Master Thesis thinking
I am halfway through my Master's of Science degree and I have started working on my proposal and written research component of my work. For the better part of a year and a half prior to this, I was working on an Augmented Reality task for participants to undergo that would allow them to complete a complex series of cognitive-motor tasks which may hopefully reconnect parts of their brains that have been injured due to concussion or other mild traumatic brain injury-like diseases.
I also had a plan, or better described as a feeling, of secondary more hard science work that this project could accomplish; this post is an effort to put this goal into words that make some sort of sense.
This whole idea somewhat comes from two particular sources, the first being Krishnamurti's "Freedom from the Known," where presence is postulated as the best way to live, and that often we don't treat reality as an instantaneous, moment-by-moment case, but rather are stuck interacting with other layers of consciousness in a way that influences our current world view and thoughts.
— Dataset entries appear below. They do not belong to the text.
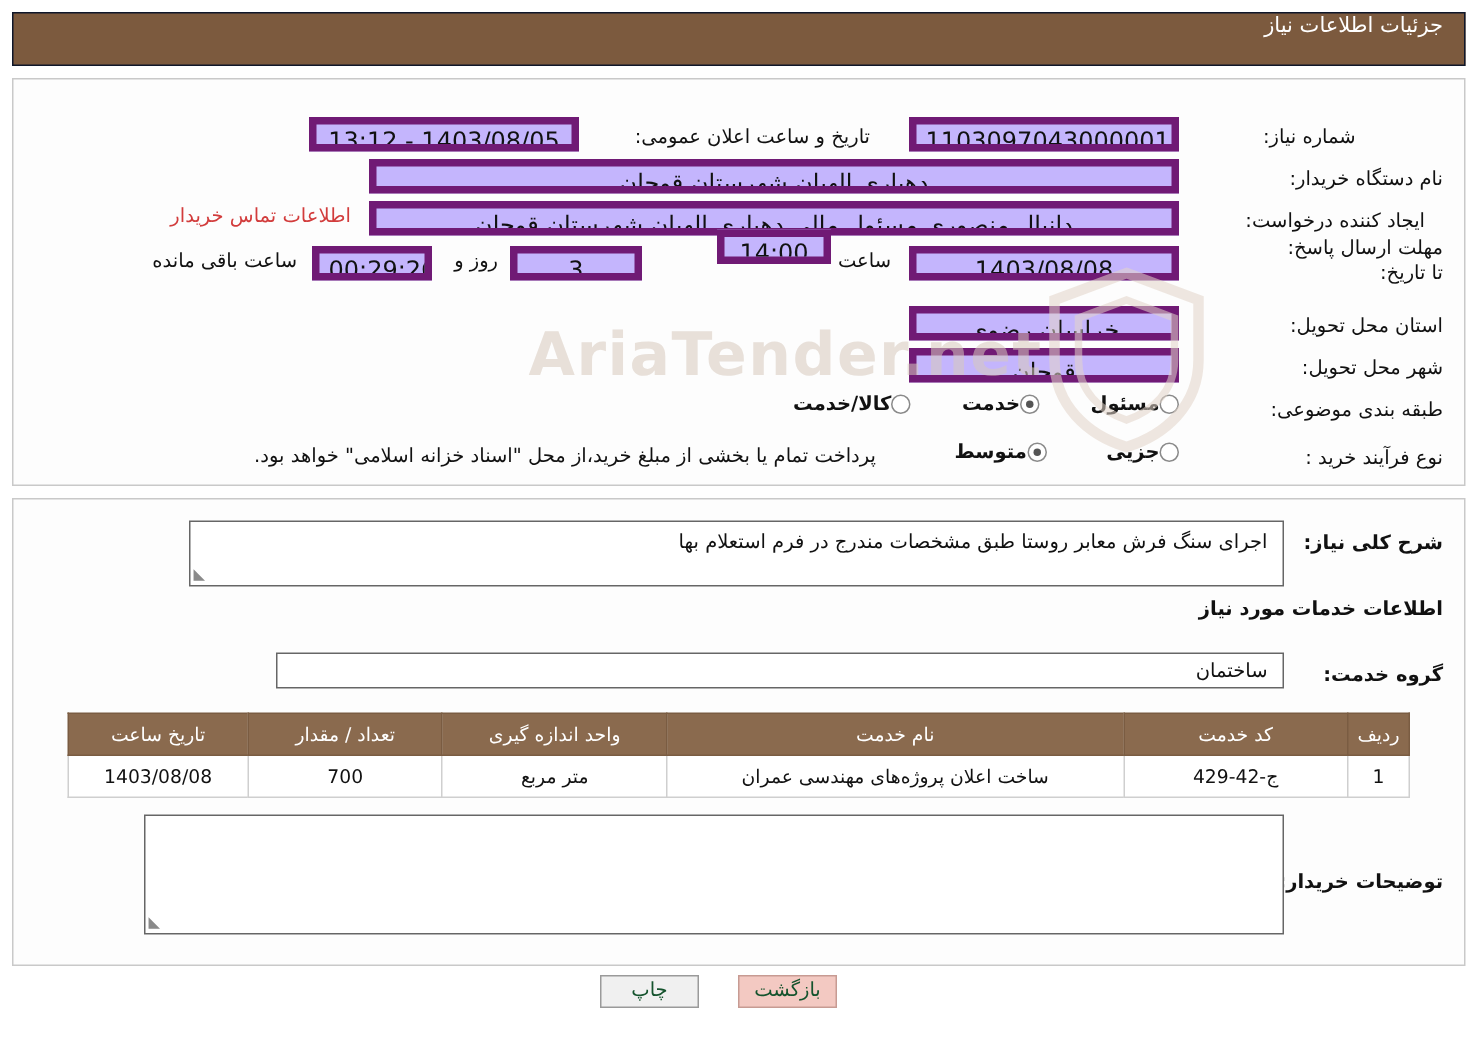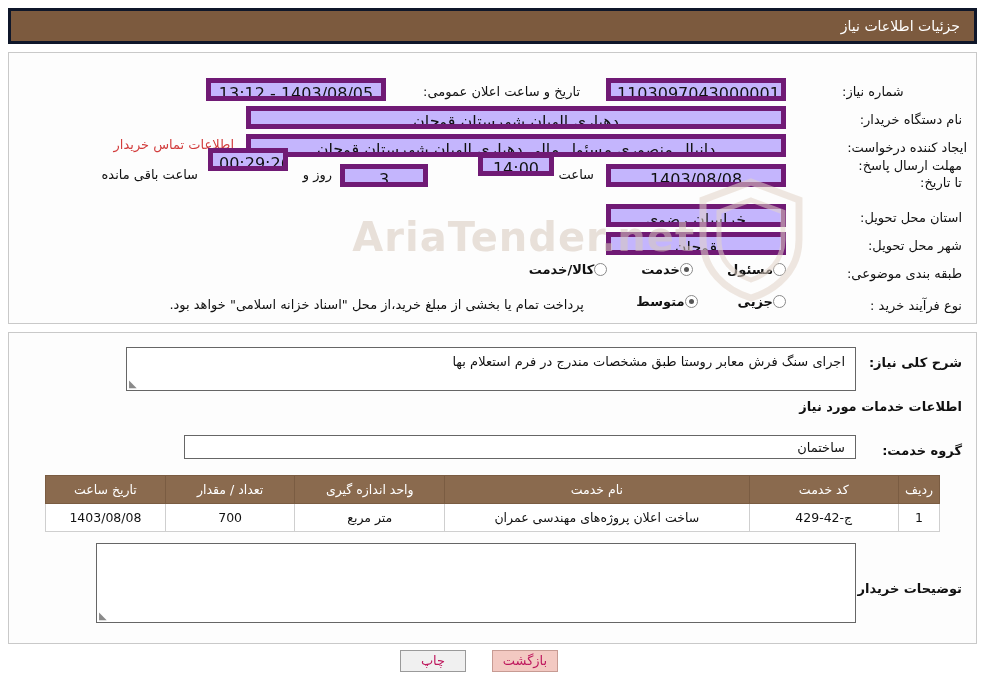--- a/index.html
+++ b/index.html
@@ -16,22 +16,22 @@
     width: 985px; height: 691px;
     background: #ffffff;
     overflow: hidden;
   }
 
   
   .header {
     position: absolute; top: 8px; right: 8px; left: 8px;
     height: 36px;
     background: #7c5a3e;
-    border: 3px solid #0f172a;
-    display: flex; align-items: center;
+    border: 1px solid #0f172a;
+    display: flex; 
     padding: 0 14px;
   }
   .header-title {
     color: #ffffff;
     font-size: 14px;
     font-weight: normal;
   }
 
   
   .panel-top {
@@ -183,21 +183,21 @@
   }
 
   
   .btn {
     position: absolute;
     height: 22px;
     min-width: 66px;
     font-size: 13px;
     border: 1px solid #9a9a9a;
     background: #f0f0f0;
-    color: #be185d;
+    color: #14532d;
     line-height: 20px;
     text-align: center;
     cursor: pointer;
     padding: 0 8px;
   }
   .btn-back {
     background: #f3c9c2;
     border: 1px solid #c79b93;
   }
 </style>
@@ -220,36 +220,36 @@
     <div class="frow" style="top:26px; right:396px;">
       <span class="lbl">تاریخ و ساعت اعلان عمومی:</span>
     </div>
     <div class="fld ltr" style="position:absolute; top:25px; right:590px; width:180px;">13:12 - 1403/08/05</div>
 
     <div class="frow" style="top:54px; right:14px;">
       <span class="lbl">نام دستگاه خریدار:</span>
     </div>
     <div class="fld" style="position:absolute; top:53px; right:190px; width:540px; text-align:center;">دهیاری الهیان  شهرستان قوچان</div>
 
-    <div class="frow" style="top:82px; right:9px;">
+    <div class="frow" style="top:82px; right:26px;">
       <span class="lbl">ایجاد کننده درخواست:</span>
     </div>
     <div class="fld" style="position:absolute; top:81px; right:190px; width:540px; text-align:center;">دانیال منصوری مسئول مالی  دهیاری الهیان  شهرستان قوچان</div>
     <a class="link" style="position:absolute; top:84px; right:742px;" href="#">اطلاعات تماس خریدار</a>
 
     <div class="frow" style="top:104px; right:14px; width:120px; display:block; height:auto; line-height:17px;">
       <span class="lbl" style="white-space:normal; display:block; width:110px;">مهلت ارسال پاسخ: تا تاریخ:</span>
     </div>
 
     <div class="fld ltr" style="position:absolute; top:111px; right:190px; width:180px;">1403/08/08</div>
     <span class="lbl" style="position:absolute; top:114px; right:382px;">ساعت</span>
     <div class="fld ltr" style="position:absolute; top:100px; right:422px; width:76px;">14:00</div>
     <div class="fld ltr" style="position:absolute; top:111px; right:548px; width:88px;">3</div>
     <span class="lbl" style="position:absolute; top:114px; right:644px;">روز و</span>
-    <div class="fld ltr" style="position:absolute; top:95px; right:688px; width:80px;">00:29:26</div>
+    <div class="fld ltr" style="position:absolute; top:111px; right:688px; width:80px;">00:29:26</div>
     <span class="lbl" style="position:absolute; top:114px; right:778px;">ساعت باقی مانده</span>
 
     <div class="frow" style="top:152px; right:14px;">
       <span class="lbl">استان محل تحویل:</span>
     </div>
     <div class="fld" style="position:absolute; top:151px; right:190px; width:180px;">خراسان رضوی</div>
 
     <div class="frow" style="top:180px; right:14px;">
       <span class="lbl">شهر محل تحویل:</span>
     </div>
So to me, I took away the idea that our neurological processes overlap in some way and that meditation and many mindfulness practices in general aim to "calm" this cross-speak.
The next piece of learning I experienced was a machine learning course by Andrew Ng where I learned about the basics of Deep Learning, both vision and transformers. One of the more surprising takeaways for me was that with an expansive series of arrays and dot products, we can simulate complex calculations and learning through loss functions. It blew my mind that with a handful of mathematical functions at scale, we can create very complex statistical outputs which can be derived from "training" on data, be it images, text, or any other data.
I think it was at this point that I started to consider the possibility of combining both of these ideas, both meditation and machine learning, into one hard-to-describe idea. Then this became further messy in my mind once I decided to read "The Computational Neurobiology of Reaching and Pointing - A Foundation for Motor Learning" by Reza Shadmehr and Steven P. Wise. This wonderful book helped me refresh my understanding of motor control and motor learning and started to touch on the ideas of probabilistic thinking regarding motor control. Whether this idea has ever been made explicit in this text, I am not sure, but I started to consider whether many parts of our brain are simply conducting many instantaneous dot product operations with very large arrays, some of which are more pooled and others that are more precise. I started to wonder whether it would be possible to decouple these based on motor output if we could also somewhat track what the inputs are as well; although we could not track a person's live inherent thoughts, maybe we could piece apart the component parts of these shared integrative pools through large data collections of humans doing complex tasks that require many of these pools at once.
Phew. I think that's the broad idea that I have been trying to set up. Overall, the approach I hope to achieve as a secondary goal in my research is this: to train a Deep Learning model on human performance in an Augmented Reality task as they hopefully transition from experiencing many symptoms and problematic behaviors to fewer, wherein their psychological, integrative, and cognitive-motor functions improve.
Drawing out the basic science research here, I think that the visual inputs of the surroundings, as well as the sounds and the task goal, interspersed with the user's quirks like how they see themselves, how they perceive the likelihood of achievement of a score or goal or target, along with the motor outputs of their eyes using gaze tracking, body movements, and speech outputs like mumbling and the like, could be analyzed.
The hypothesis here would be that we could create a predictive GAN or transformer model based on neuroanatomical streams that allow us to better understand which integrative pools use which information at what moment during a task, and how external factors influence the motor output in real-time.
At least in theory, I think this could be somewhat possible; it would require lots of work but it's possible.
If you're reading this and are thinking, like me, this is much too impossible for a Master's degree you would be right! The goal of this idea would be to either pursue it full-time in the future as a PhD candidate or as a Research Associate at some point. I think that this kind of thing is not something typically done partly because collecting human participant data is hard to begin with and Augmented Reality is still an extremely young field, and while 2 years ago tracking body pose would have only been possible with movie quality or fancy set ups like optitrack, today the same thing can be accomplished with a handful of external plug in cameras! In addition to this Augmented Reality is not rigorously used due to Virtual Reality taking most of the market share and easily causing nausea when the user moves/interacts with the world.